===== INPUT DATA

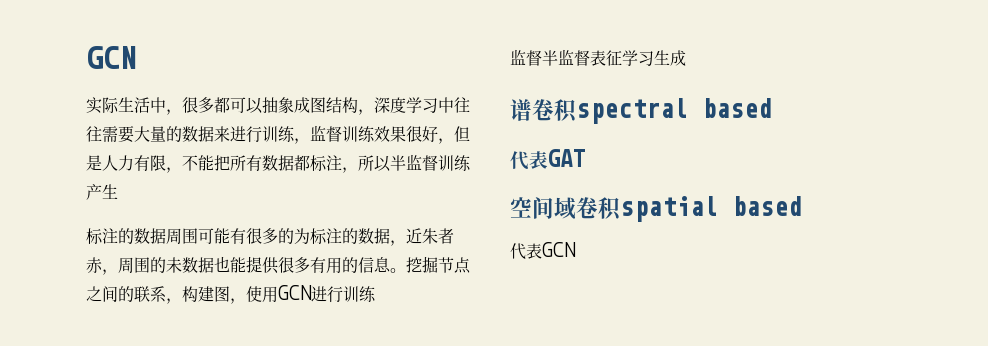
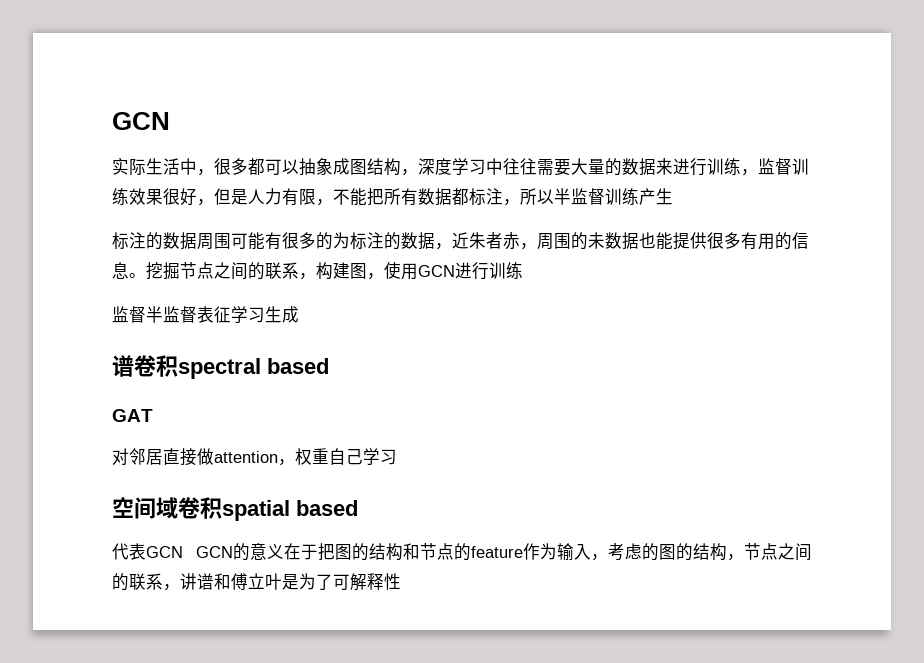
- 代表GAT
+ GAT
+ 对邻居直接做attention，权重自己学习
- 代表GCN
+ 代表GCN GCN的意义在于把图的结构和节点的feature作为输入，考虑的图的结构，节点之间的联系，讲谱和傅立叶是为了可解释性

==========

WORK TO COMPLETE — Write the material out again exactly. Skip each picture.

THE ANSWER —
- 代表GAT
+ GAT
+ 对邻居直接做attention，权重自己学习
- 代表GCN
+ 代表GCN GCN的意义在于把图的结构和节点的feature作为输入，考虑的图的结构，节点之间的联系，讲谱和傅立叶是为了可解释性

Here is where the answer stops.